Mereka tak menyangka keresahan yang awalnya cuma mereka bicarakan lewat podcast kecil bisa membuka pintu seluas ini.

Di perjalanan pulang, angin malam terasa berbeda.

Seolah kota ini sedang memeluk mereka.

“Apa kita ambil tawaran Mas Arvan?” tanya Juno, melirik Nala dari spion motor.

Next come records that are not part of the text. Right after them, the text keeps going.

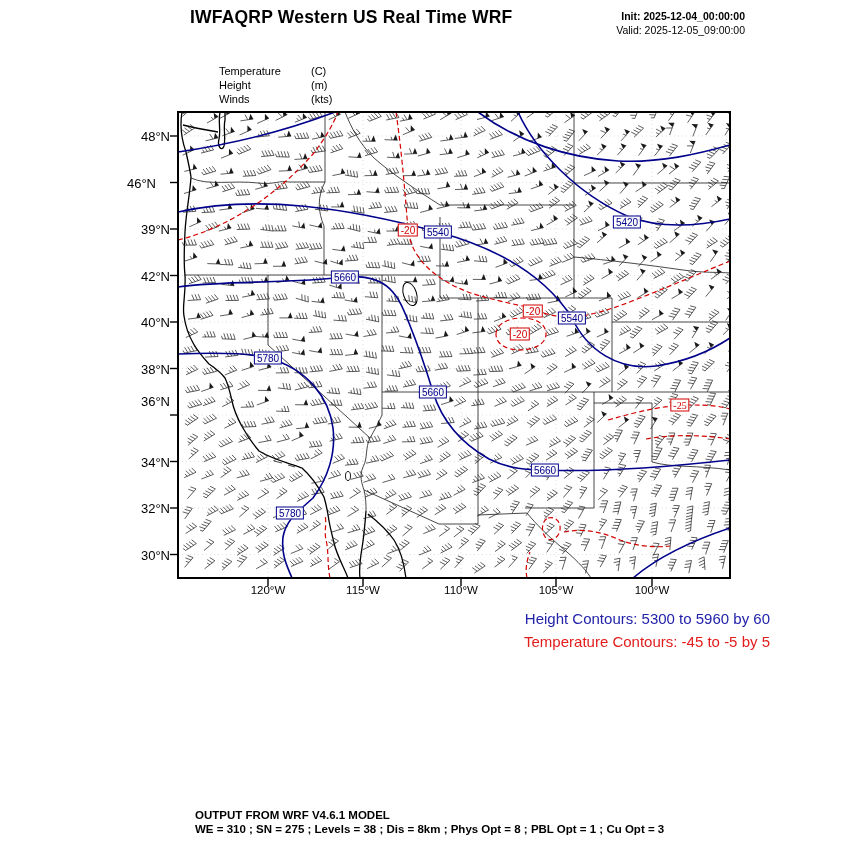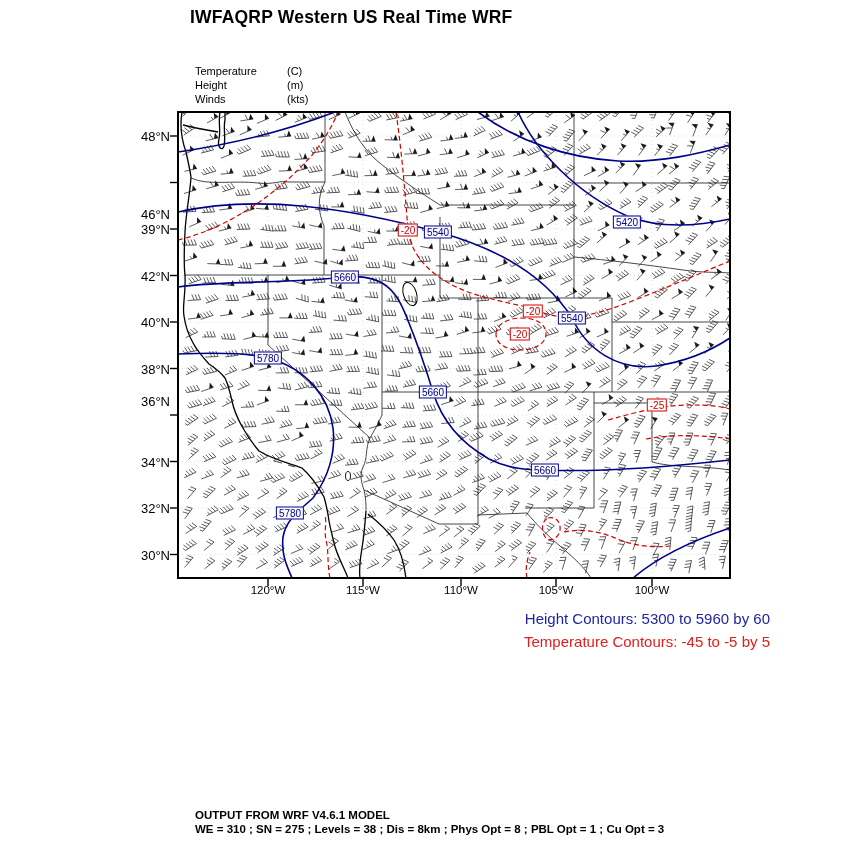--- a/index.html
+++ b/index.html
@@ -35,6 +35,10 @@
 
   <div class="abs" id="plot-title">IWFAQRP Western US Real Time WRF</div>
 
+  <div class="abs" id="init-valid">
+    <div id="init-line">Init: 2025-12-04_00:00:00</div>
+    <div id="valid-line">Valid: 2025-12-05_09:00:00</div>
+  </div>
 
   <div class="abs" id="legend">
     <div class="legend-row">

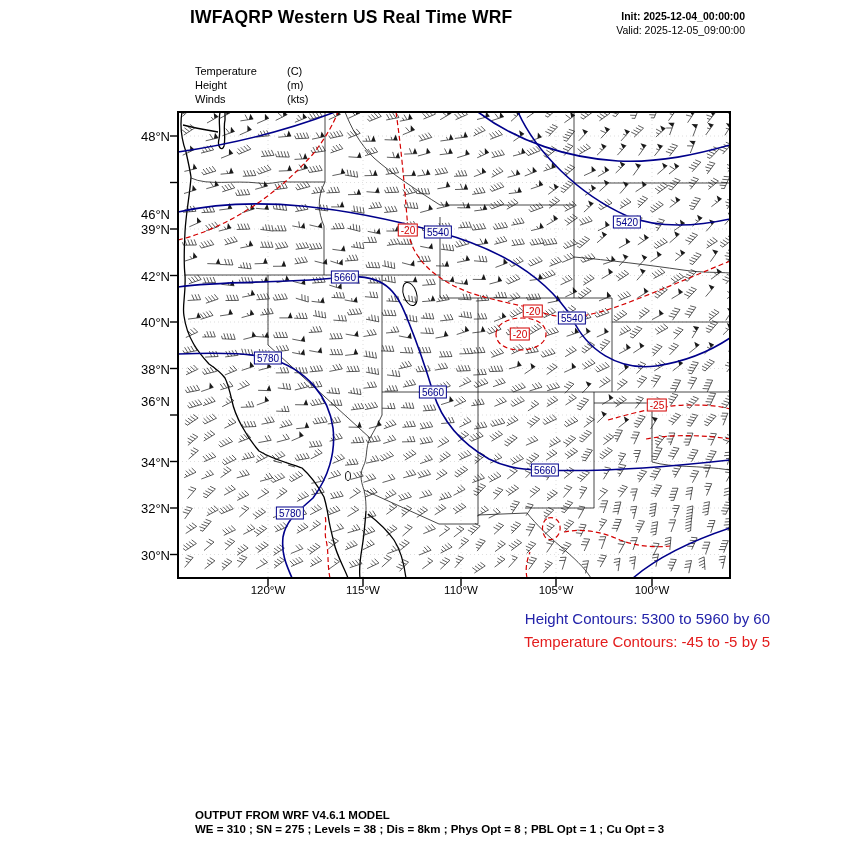--- a/index.html
+++ b/index.html
@@ -11,7 +11,7 @@
   #init-line{font-weight:bold;}
   #legend{left:195px;top:64px;font-size:11px;line-height:14px;}
   .legend-row{display:flex;}
-  .legend-label{width:92px;}
+  .legend-label{width:92px;margin-left:24px;}
   #map-wrap{left:178px;top:112px;width:552px;height:466px;}
   #map-svg{overflow:visible;display:block;}
   .lat-label{position:absolute;width:44px;text-align:right;font-size:13px;transform:translateY(-50%);}

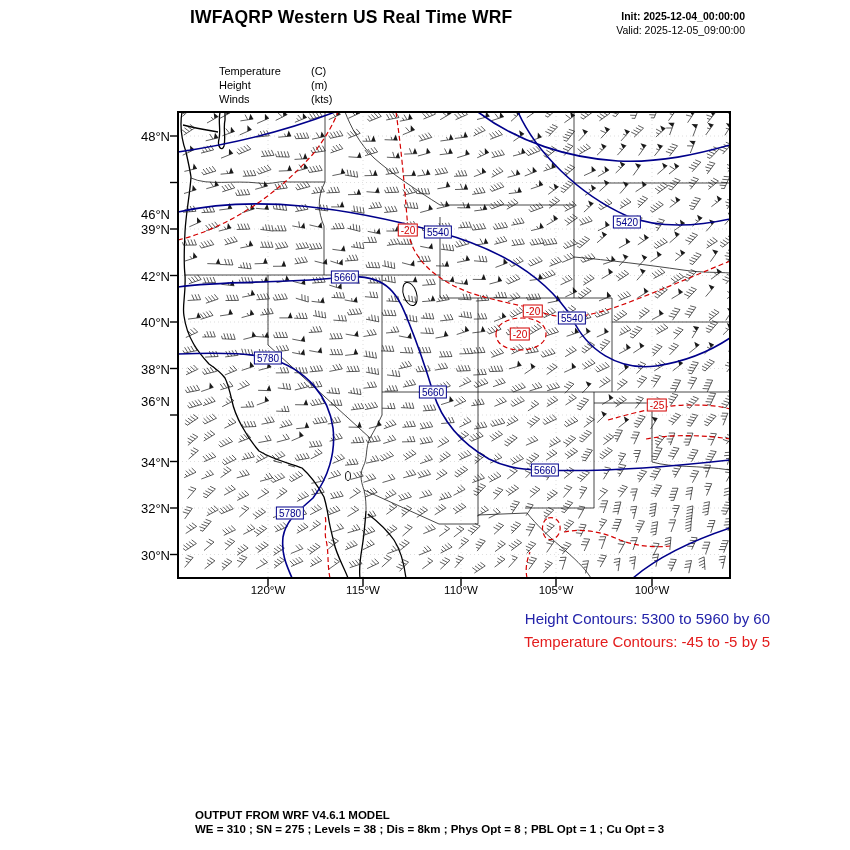--- a/index.html
+++ b/index.html
@@ -149,7 +149,7 @@
   </div>
 
 <div class="lat-label" style="left: 126px; top: 136px;">48°N</div>
-    <div class="lat-label" style="left: 126px; top: 182.5px; margin-top: 31px;">46°N</div>
+    <div class="lat-label" style="left: 112px; top: 182.5px;">46°N</div>
     <div class="lat-label" style="left: 126px; top: 229px;">39°N</div>
     <div class="lat-label" style="left: 126px; top: 275.5px;">42°N</div>
     <div class="lat-label" style="left: 126px; top: 322px;">40°N</div>

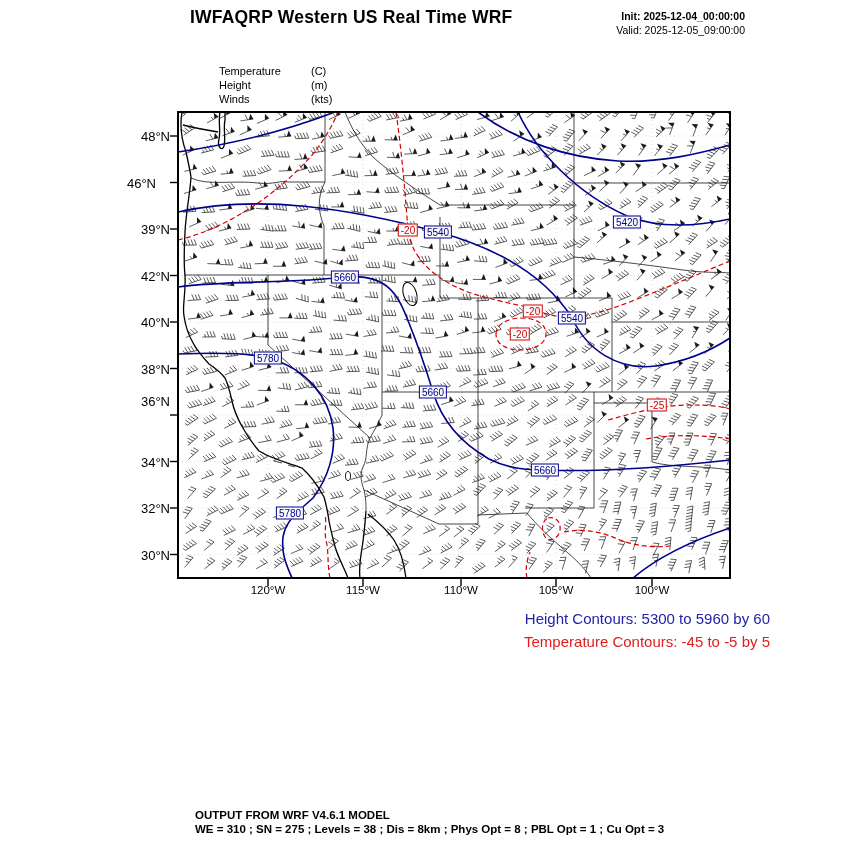--- a/index.html
+++ b/index.html
@@ -174,7 +174,7 @@
     <div class="clabel" style="color: rgb(212, 0, 0); border-color: rgb(212, 0, 0); left: 408px; top: 230px;">-20</div>
     <div class="clabel" style="color: rgb(212, 0, 0); border-color: rgb(212, 0, 0); left: 533px; top: 311px;">-20</div>
     <div class="clabel" style="color: rgb(212, 0, 0); border-color: rgb(212, 0, 0); left: 520px; top: 334px;">-20</div>
-    <div class="clabel" style="color: rgb(212, 0, 0); border-color: rgb(212, 0, 0); left: 657px; top: 405px;">-25</div>
+    <div class="clabel" style="color: rgb(212, 0, 0); border-color: rgb(212, 0, 0); left: 680px; top: 405px; font-family: Liberation Serif, serif;">-25</div>
   </div>
 
 </body></html>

Nala memeluk jaketnya lebih erat, lalu menjawab, “Kita udah jauh. Jangan setengah-setengah.”

Juno mengangguk pelan. Di dalam hatinya, rasa haru dan takut bercampur. Mereka bukan hanya sedang bicara soal tulisan. Ini soal keberanian menghadapi risiko yang lebih besar.

Karena semakin luas mereka bicara, semakin banyak mata yang mengawasi.

Esok paginya, suasana sekolah terasa lebih… tegang.

Beberapa guru melirik mereka dengan tatapan tajam. Bahkan Pak Hadi guru sejarah yang selama ini cukup santai tiba-tiba memanggil Juno dan Nala ke ruang guru.

“Podcast kalian sudah terlalu jauh,” katanya tanpa basa-basi. “Kalian tidak sadar, banyak orang tua yang mulai bertanya-tanya tentang integritas sekolah ini.”

Nala mencoba tenang. “Tapi, Pak, kami cuma menyuarakan apa yang kami alami.”

“Dan itu bukan caranya. Kalian menjelekkan institusi ini di mata publik.”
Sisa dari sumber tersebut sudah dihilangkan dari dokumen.